## DIRECTIONS FOR THIS TASK
What is the number of lines in these records that hold the word "auto"? Reply with that number alone.

## DATA FOR ANALYSIS
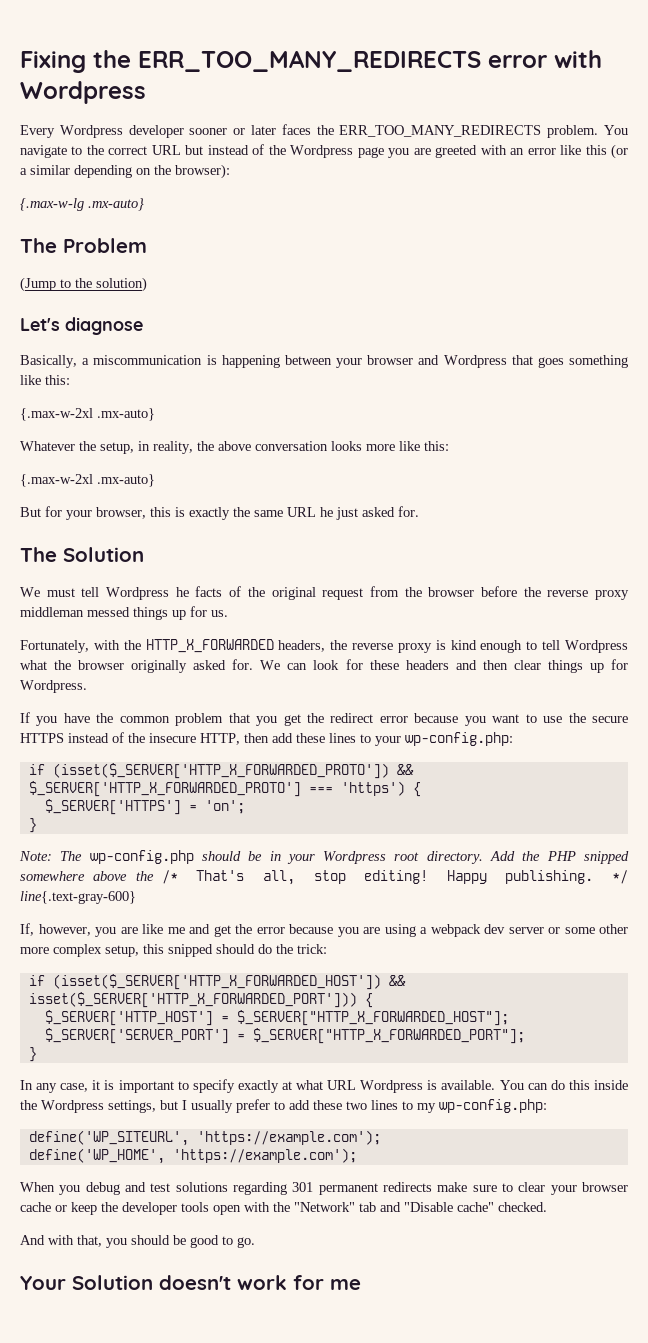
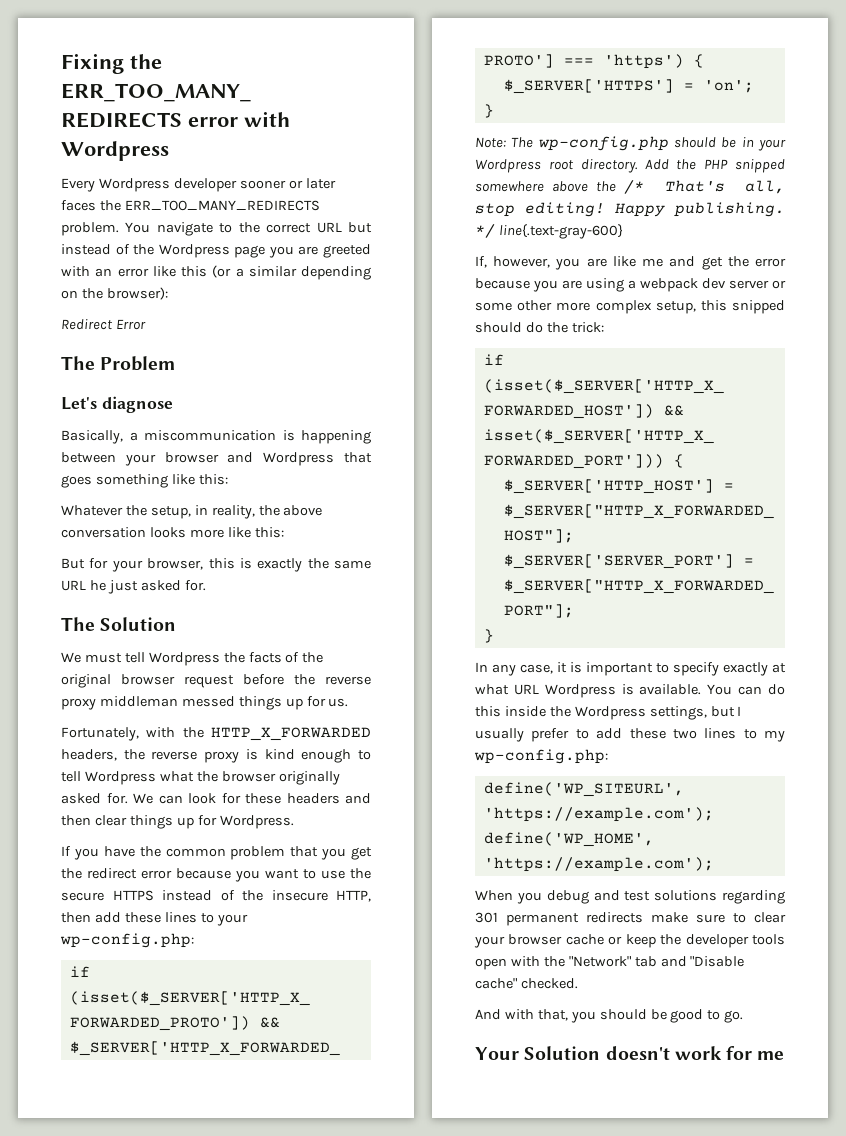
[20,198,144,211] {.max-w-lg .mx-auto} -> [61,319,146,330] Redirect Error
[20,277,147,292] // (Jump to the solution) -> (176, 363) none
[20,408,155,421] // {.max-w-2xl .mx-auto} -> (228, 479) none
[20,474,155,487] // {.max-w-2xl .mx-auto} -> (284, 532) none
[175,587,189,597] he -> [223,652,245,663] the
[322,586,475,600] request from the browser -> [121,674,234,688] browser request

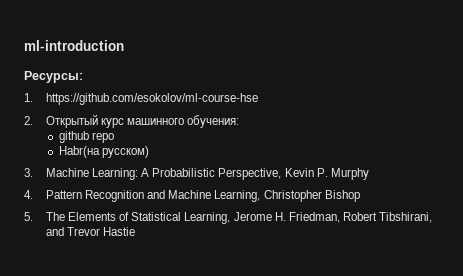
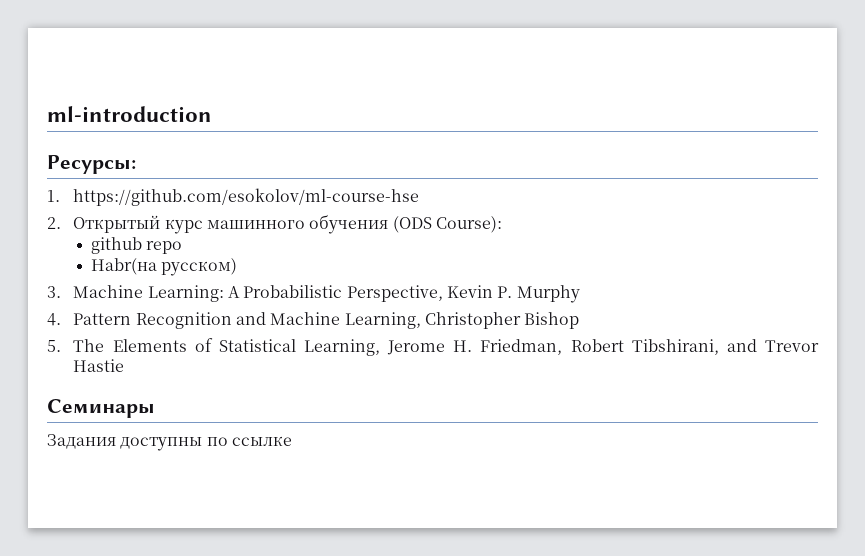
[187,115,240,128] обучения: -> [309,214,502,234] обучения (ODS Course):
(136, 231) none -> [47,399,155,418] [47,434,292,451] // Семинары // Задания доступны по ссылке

==

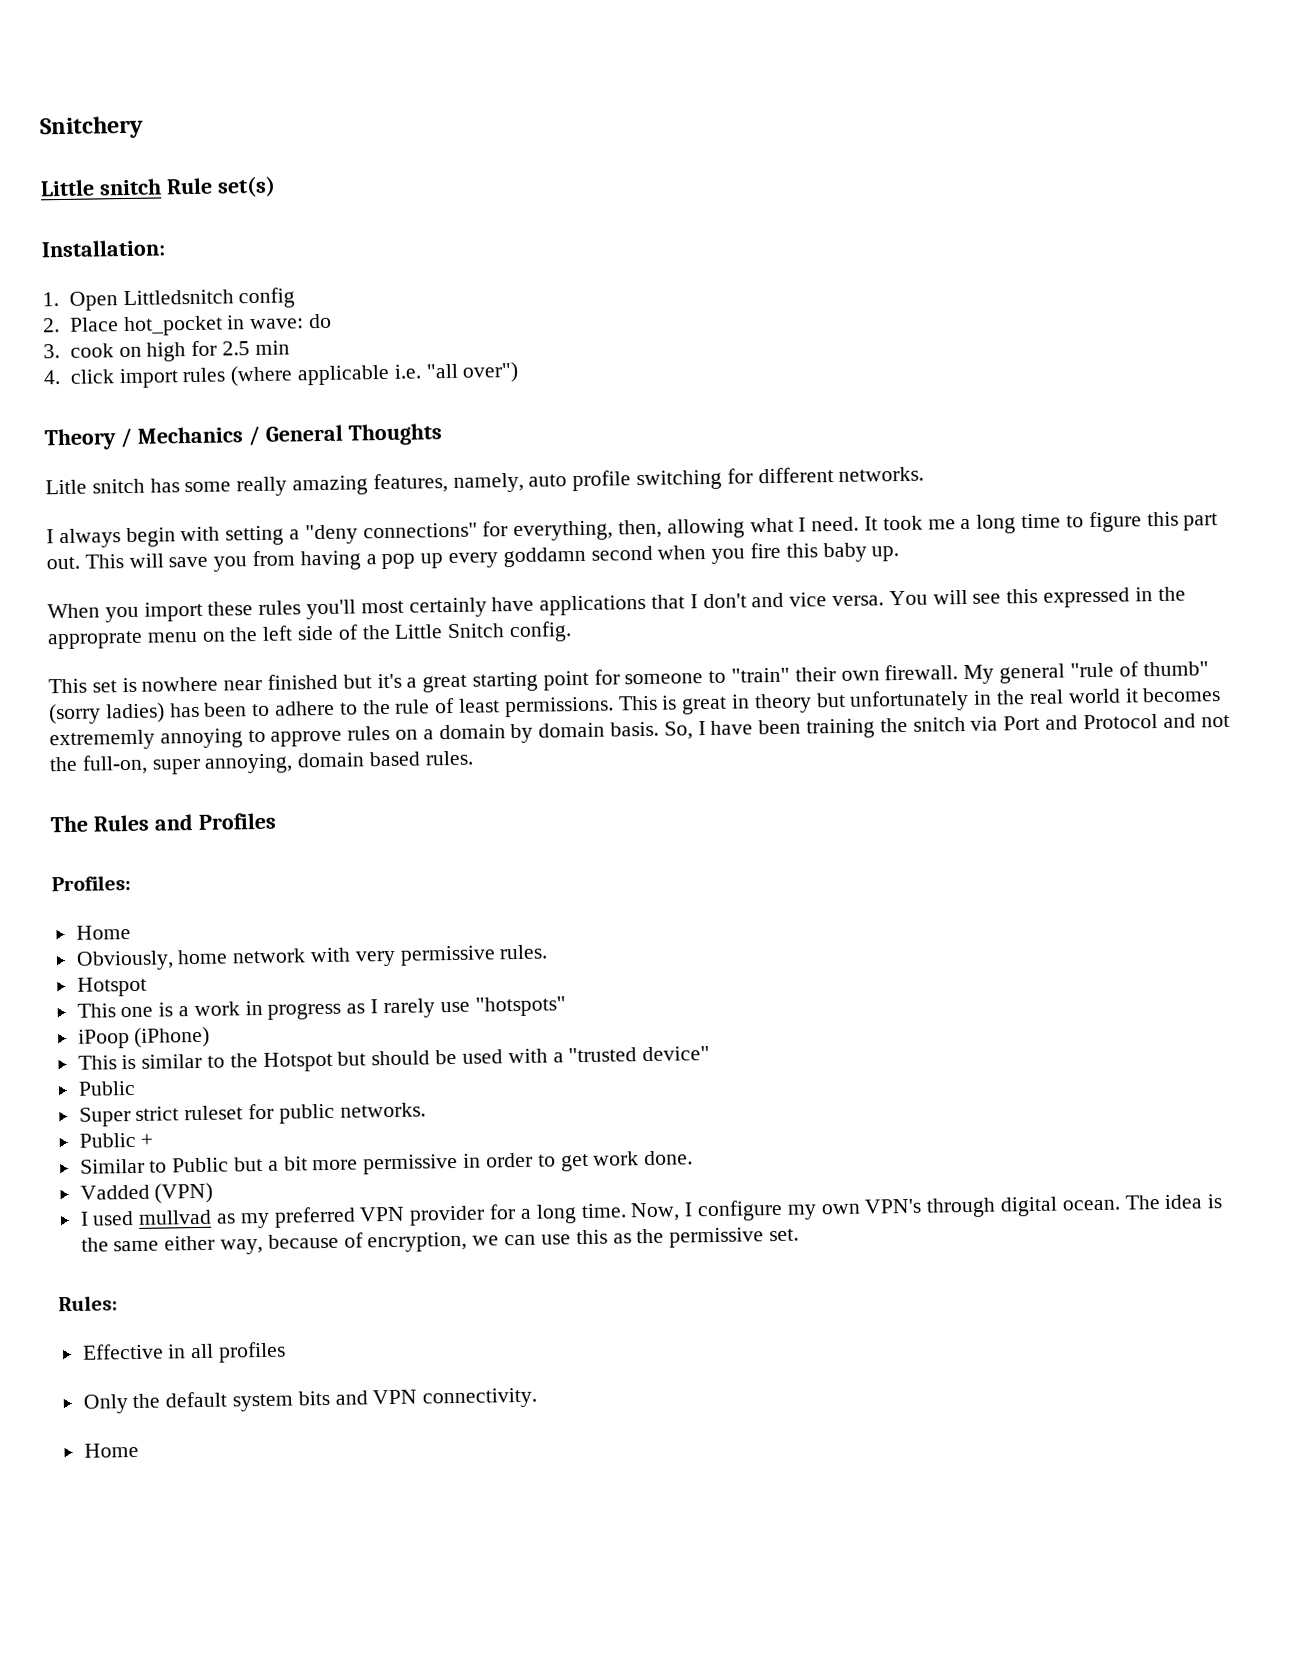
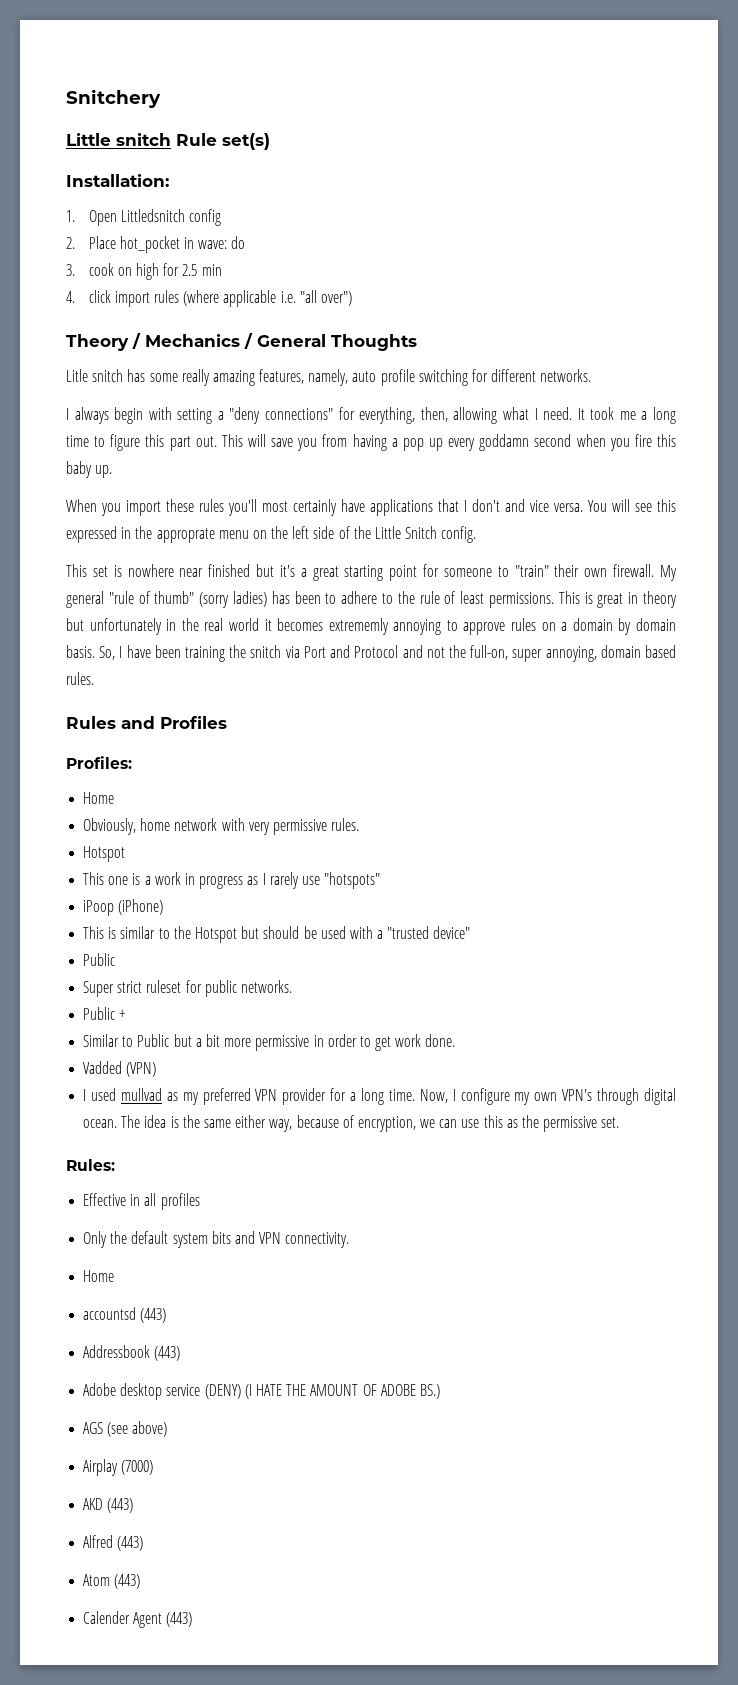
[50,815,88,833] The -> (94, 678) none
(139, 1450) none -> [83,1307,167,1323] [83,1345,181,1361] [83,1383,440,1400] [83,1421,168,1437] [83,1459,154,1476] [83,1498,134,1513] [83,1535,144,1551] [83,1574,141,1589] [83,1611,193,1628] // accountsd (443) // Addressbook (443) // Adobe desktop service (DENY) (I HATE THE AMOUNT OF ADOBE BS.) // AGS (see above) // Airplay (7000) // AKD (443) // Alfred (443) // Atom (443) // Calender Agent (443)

## RESULT BELOW
3